October 2018 Issue
Managing data is one of the biggest challenges companies face. Businesses are producing and storing data in huge volumes. According to research group IDC, the world will be creating 163 zettabytes of data a year by 2025. But this volume of data also represents an important chance for companies to leverage new business opportunities. However, if they are to truly benefit, companies must make informed strategic choices about data collection, storage and utilisation. In order to do this adequately, they must establish solid data management principles.
It is vital that companies ensure that their data is safely stored and well protected. In the face of increasing criminal behaviour, great strides are being made in data security. According to ESG Research, 28 percent of enterprise organisations are collecting, processing and analysing substantially more security data than they did two years ago. A further 49 percent of firms are collecting, processing and analysing somewhat more data than they did in the past.
However, companies have more work to do. Measures such as identifying sensitive data and limiting access to it, improving the frequency of data back-ups and augmenting security measures would be prudent, particularly as data breaches are common. The number of significant breaches at US businesses, government agencies and other organisations exceeded 1300 in 2017; in 2005 there were fewer than 200, according to the Identity Theft Resource Centre.
“The biggest data-related challenges we face are how to achieve data security and realise data privacy protection,” says Great Gu, a cyber security, risk management and IT governance expert at Amgen Biotechnology Company. “So companies need to pay more attention to finding the critical and sensitive data in-house and implement appropriate mechanisms to protect that data in order to prevent, detect and respond to any incidents targeting their valuable data.”
Though cyber security is critically important, it is merely a constituent part of the wider data management framework which companies should have in place. A sound data management strategy should provide a relevant framework and the architecture required to support it. Armed with a solid strategy, companies can develop integration strategies, implement new technologies and draw up effective data policies.
Data is one of the most valuable resources available to companies. Neglecting data management can result in loss of that data, which can have disastrous consequences. According to the National Archives & Records Administration, in 2015, 93 percent of companies that lost their data centre for 10 days or more due to a disaster filed for bankruptcy within one year.
Companies need adequate capacity and equipment suitable for storing huge quantities of data. Regularly upgrading technology, including storage hardware and software, can be complex and expensive. Companies should invest in new software which will enable them to locate, move and delete data before retiring old technology for new systems. Identifying new storage technologies and management tools before existing infrastructure becomes obsolete may be inconvenient, but it allows companies to get ahead of the game.
The value of a company’s data is intrinsically linked to both the quality of the data and the data source. Data entry errors, conclusion errors and processing inefficiencies are all risks companies may face in the absence of a strong data management plan and strategy. “The best approach to get good quality data is to first set up a data repository, which allows you to better understand your data as early as possible,” explains Mr Gu. “Knowing your data includes the whole life cycle of data creation, data collection, data use, data sharing, data archiving and data destruction. You can then extract good quality data to aid your business goals. Good quality data enables business growth and allows companies to remain compliant.”

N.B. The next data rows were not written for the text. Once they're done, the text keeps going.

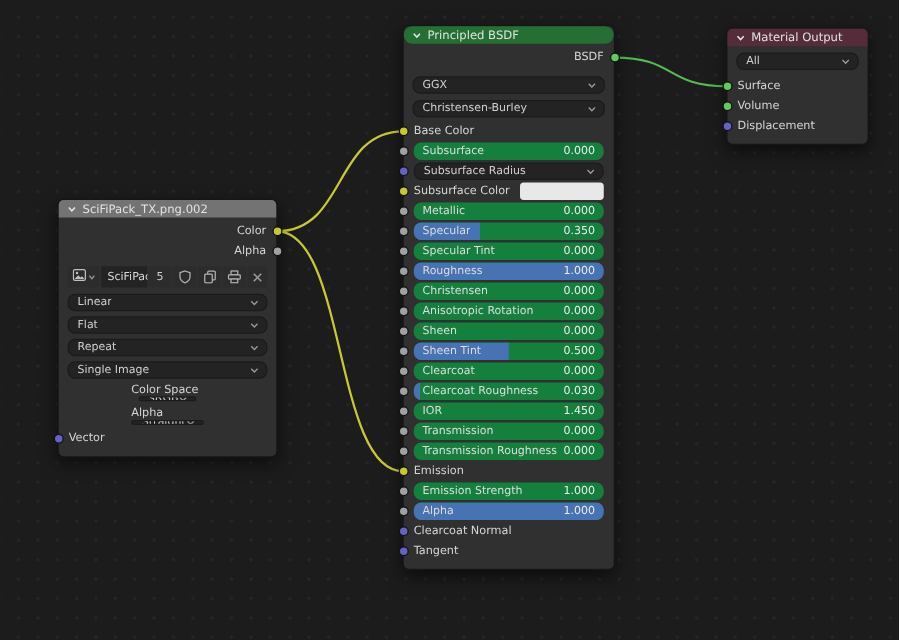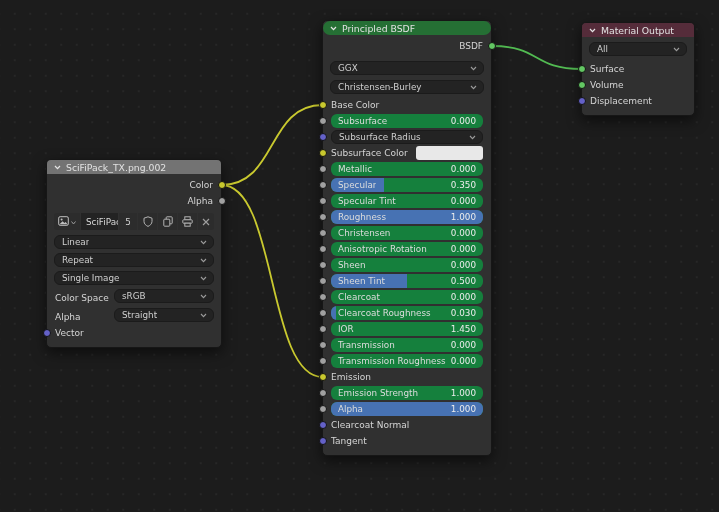--- a/index.html
+++ b/index.html
@@ -63,21 +63,21 @@
                     overflow:hidden; text-overflow:ellipsis; }
   .widget .wvalue { position:relative; z-index:1; margin-left:auto; padding:0 7px 0 4px; color:#ececec; }
   .widget.dropdown { background:#232323; border:1px solid #1b1b1b; }
   .widget.dropdown .wlabel { color:#cfcfcf; }
   .widget .chev { position:relative; z-index:1; margin-left:auto; padding-right:6px; display:flex; align-items:center; }
   .swatch { height:14px; flex:1; border-radius:3px; background:#e8e8e8; margin-left:8px; }
 
   .drop-row { margin:4px 7px 0; }
   .drop-row.gap5 { margin-top:5px; }
   .drop-row.gap7 { margin-top:7px; }
-  .labeled-row { display:flex; align-items:flex-end; height:14px; margin:4px 7px 0; }
+  .labeled-row { display:flex; align-items:center; height:14px; margin:4px 7px 0;flex-direction:column; }
   .labeled-row.gap5 { margin-top:5px; }
   .labeled-row .flabel { width:60px; flex:none; padding-left:1px; }
 
   .idrow {
     display:flex; align-items:stretch; height:17px; margin:4px 7px 0; gap:1px;
     font-size:8.8px;
   }
   .idrow > div {
     background:#2c2c2c; display:flex; align-items:center; justify-content:center;
   }
@@ -157,20 +157,28 @@
         </div>
         <div class="seg-x">
           <svg width="8" height="8" viewBox="0 0 8 8">
               <path d="M1 1 L7 7 M7 1 L1 7" stroke="#9d9d9d" stroke-width="1.2"></path>
             </svg>
         </div>
       </div>
       <div id="tex-dropdowns">
           <div class="widget dropdown drop-row gap5">
             <span class="wlabel">Linear</span>
+            <span class="chev">
+              <svg width="7" height="5" viewBox="0 0 7 5">
+                <path d="M1 1 L3.5 3.6 L6 1" fill="none" stroke="#9a9a9a" stroke-width="1.1"></path>
+              </svg>
+            </span>
+          </div>
+          <div class="widget dropdown drop-row">
+            <span class="wlabel">Flat</span>
             <span class="chev">
               <svg width="7" height="5" viewBox="0 0 7 5">
                 <path d="M1 1 L3.5 3.6 L6 1" fill="none" stroke="#9a9a9a" stroke-width="1.1"></path>
               </svg>
             </span>
           </div>
           <div class="widget dropdown drop-row">
             <span class="wlabel">Repeat</span>
             <span class="chev">
               <svg width="7" height="5" viewBox="0 0 7 5">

Data management is evolving. As technology becomes more prevalent, data management will likely become more targeted, predictive and automated. Big Data, artificial intelligence and other specialised technologies will become more influential. While companies have strategies to cope with existing data management challenges, they must remain agile and be able to adapt to new, emerging technologies, such as deep learning, machine learning and natural language processing. If companies are to continue to benefit from their data and utilise it to differentiate themselves from their competition, they need to be able to tap into analytics and operational capabilities.
“Companies should become more vigilant about data evolving from traditional business to digital business,” says Mr Gu. “These changes create a more complicated environment in which to build a data management lifecycle. Completely data-driven businesses create revenue out of data. Such companies must ensure their processes remain relevant to the business they hold. In other words, they must take action to recognise, analyse, use and share all of the data which drives their business.”